Correio do Povo, 20 de agosto de 2009

20 de agosto de 2009 08h50

Consulta popular: Voto em defesa do pôr do sol

Fernanda Melchionna, vereadora

Neste domingo, a população de Porto Alegre vai decidir sobre o futuro da área da Ponta do Melo (onde ficava o Estaleiro Só).

Em uma consulta popular, seremos questionados se concordamos com o uso residencial da orla do Guaíba na região. Não será questionado o uso comercial da área, que já é permitido desde 2002. A decisão é restrita, mesmo assim, é fundamental dizermos não. Motivos não faltam!

A proposta que permite a construção de grandes prédios naquela área entrou em tramitação na Câmara no ano passado – com uma rapidez incomum. Neste ano, em março, foi à votação. Evidentemente, foi aprovada. Mesmo com a pressão de estudantes, ambientalistas e grande parte da população, os interesses comerciais e especulativos prevaleceram. Só dez dos 36 vereadores foram contrários. Aí o prefeito vetou e, para a surpresa de toda a população, apresentou o mesmo projeto! Aprovado novamente. Mas o projeto que veio da prefeitura tinha um diferencial: propunha a realização de um referendo. A maioria dos vereadores, no afã de defender o projeto do Pontal, desconsiderou até mesmo o referendo e o substituiu por uma consulta popular, com bem menos critérios e fiscalização.
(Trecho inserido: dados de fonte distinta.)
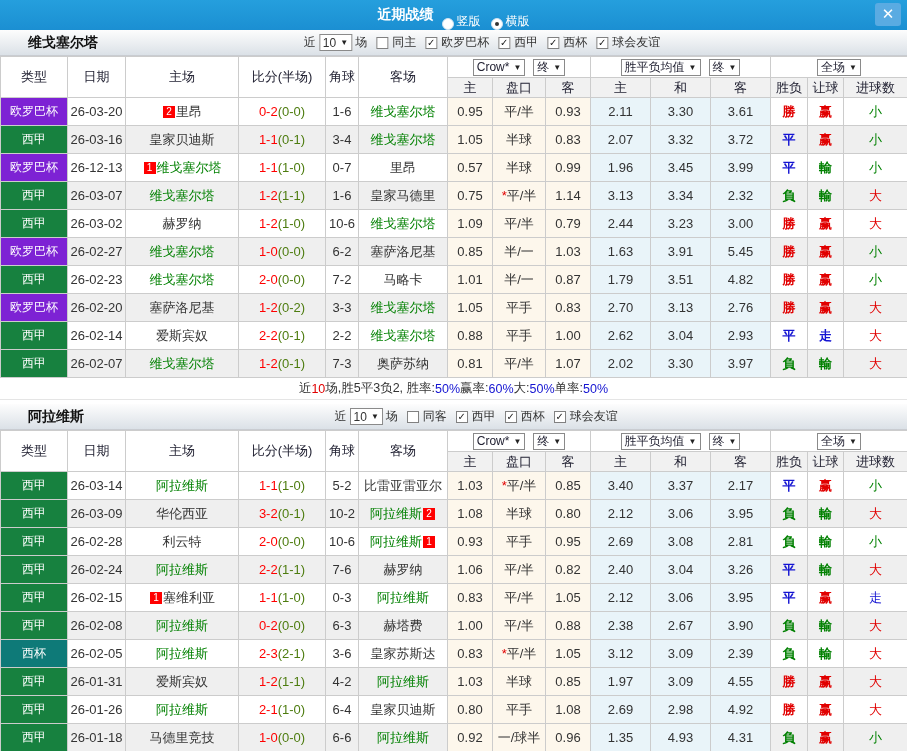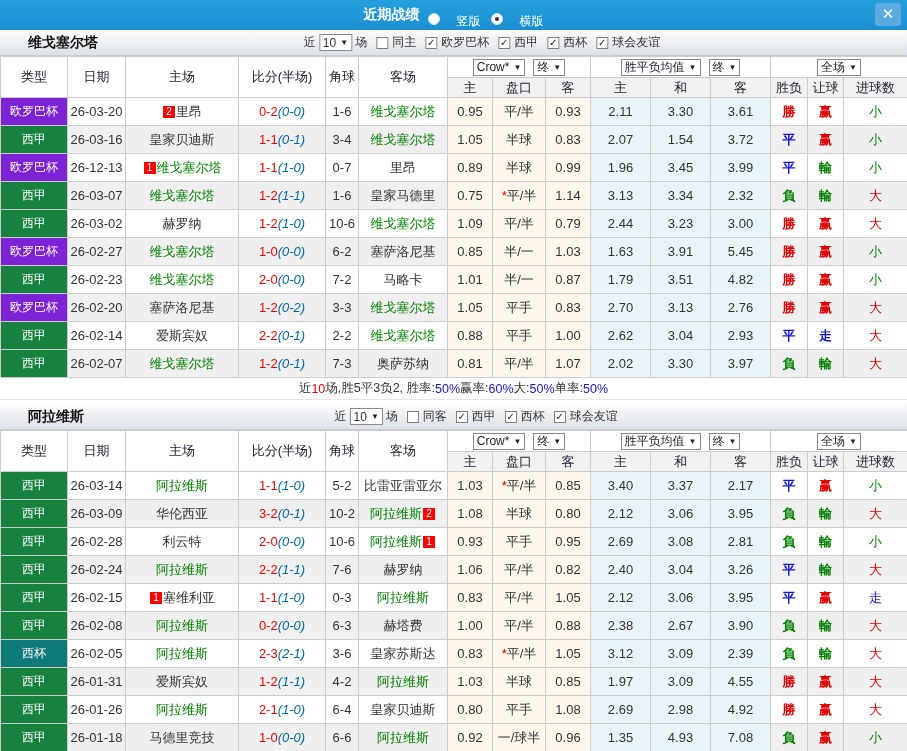--- a/index.html
+++ b/index.html
@@ -11,7 +11,7 @@
     display:flex; align-items:center; justify-content:center; color:#fff; }
   .titlebar .ttl { font-weight:bold; font-size:14px; }
   .titlebar .radios { display:flex; align-items:center; margin-left:8px; gap:10px; font-size:12px; }
-  .radio-wrap { display:flex; align-items:flex-start; gap:17px; cursor:pointer;margin-top:12px; }
+  .radio-wrap { display:flex; align-items:flex-end; gap:3px; cursor:pointer;margin-top:12px; }
   .radio { width:12px; height:12px; border-radius:50%; background:#fff; border:1px solid #cfe3f1; display:inline-block; position:relative; }
   .radio.sel::after { content:""; position:absolute; left:3px; top:3px; width:4px; height:4px; border-radius:50%; background:#333; }
   .closebtn { position:absolute; right:6px; top:3px; width:26px; height:23px; background:#5aabe2;

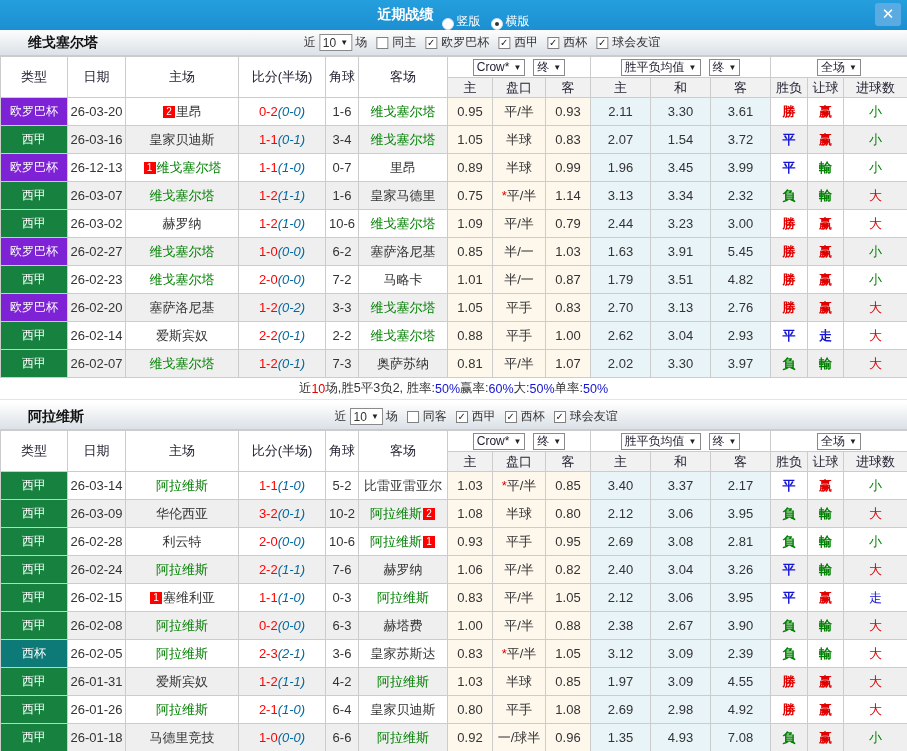--- a/index.html
+++ b/index.html
@@ -51,7 +51,7 @@
   .k { color:#333; }
   .bold { font-weight:bold; }
   .sc-ft { color:#f00; }
-  .sc-ht { color:#0369a1;font-style:italic; }
+  .sc-ht { color:#4d7c0f; }
   .badge { display:inline-block; width:12px; height:12px; background:#f00; color:#fff;
     font-size:10px; line-height:12px; text-align:center; vertical-align:1px; margin:0 1px; }
   .dd-cell { display:flex; align-items:flex-start; justify-content:center; gap:8px; }

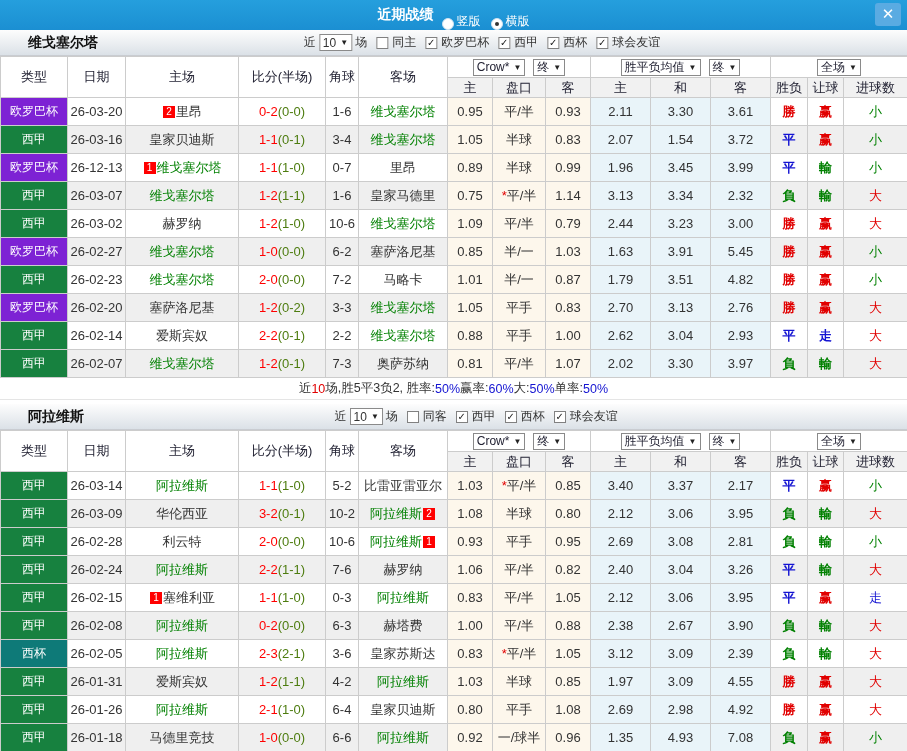--- a/index.html
+++ b/index.html
@@ -199,7 +199,7 @@
           <td class="ah">半球</td>
           <td class="ah">0.83</td>
           <td class="eu">2.07</td>
-          <td class="eu">1.54</td>
+          <td class="eu">3.32</td>
           <td class="eu">3.72</td>
           <td class="bold b">平</td>
           <td class="bold r">赢</td>

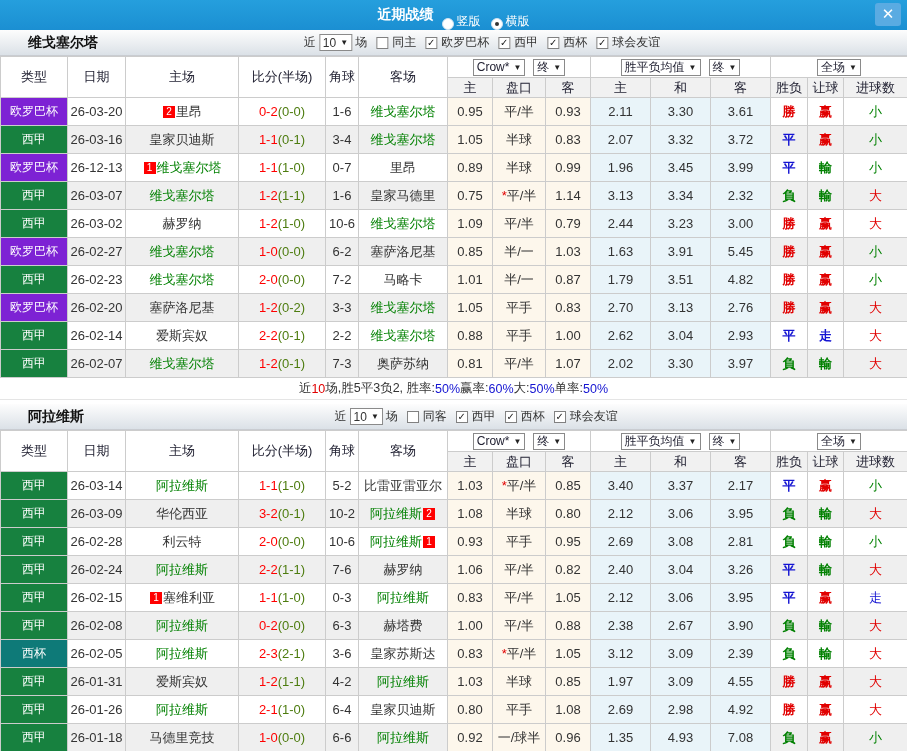--- a/index.html
+++ b/index.html
@@ -212,7 +212,7 @@
           <td><span class="sc-ft">1-1</span><span class="sc-ht">(1-0)</span></td>
           <td>0-7</td>
           <td><span>里昂</span></td>
-          <td class="ah">0.89</td>
+          <td class="ah">0.57</td>
           <td class="ah">半球</td>
           <td class="ah">0.99</td>
           <td class="eu">1.96</td>

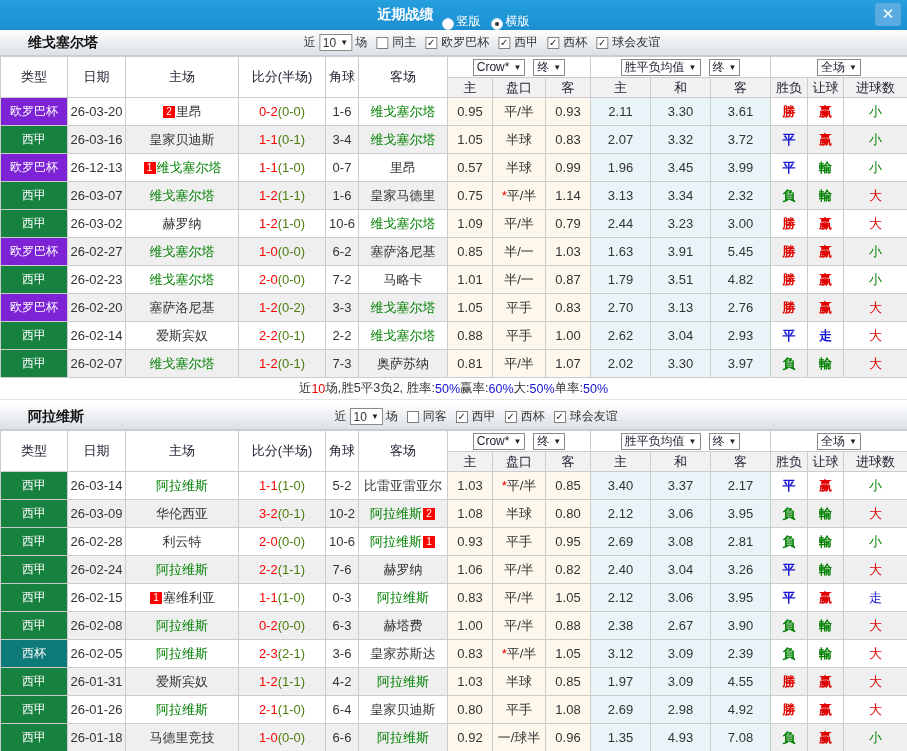--- a/index.html
+++ b/index.html
@@ -612,7 +612,7 @@
           <td class="ah">0.96</td>
           <td class="eu">1.35</td>
           <td class="eu">4.93</td>
-          <td class="eu">7.08</td>
+          <td class="eu">4.31</td>
           <td class="bold g">負</td>
           <td class="bold r">赢</td>
           <td class="g">小</td>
É claro que a consulta não envolve apenas a escolha da população por áreas residenciais ou não na orla. Há muitos interesses por trás da votação de domingo. Mas a população já escolheu: quer orla pública! A legislação estadual, nacional e internacional nos ampara. Não devem ser feitas construções nas margens dos rios. Ou mesmo de lagos, se é assim que querem chamar.

Mas só o voto no ‘não’ não basta. É necessário revogar a lei 470, de 2002, que permite o uso comercial da área do Pontal. E é isso que eu e o vereador Pedro Ruas estamos propondo na Câmara de Porto Alegre e que só conseguiremos aprovar se tiver muito apoio popular.

Enquanto o projeto tramita, o que podemos fazer é votar na consulta popular. Defender o ambiente e defender a orla, de forma alguma opõe-se ao desenvolvimento. Queremos para Porto Alegre crescimento sustentável. Queremos preservar o Guaíba, suas margens e nosso acesso ao rio.

Quando a especulação imobiliária ganha, quem perde é a cidade. E nossa orla, nós não vamos perder! Se querem privatizar nosso pôr do sol, vão ouvir um grande e uníssono não!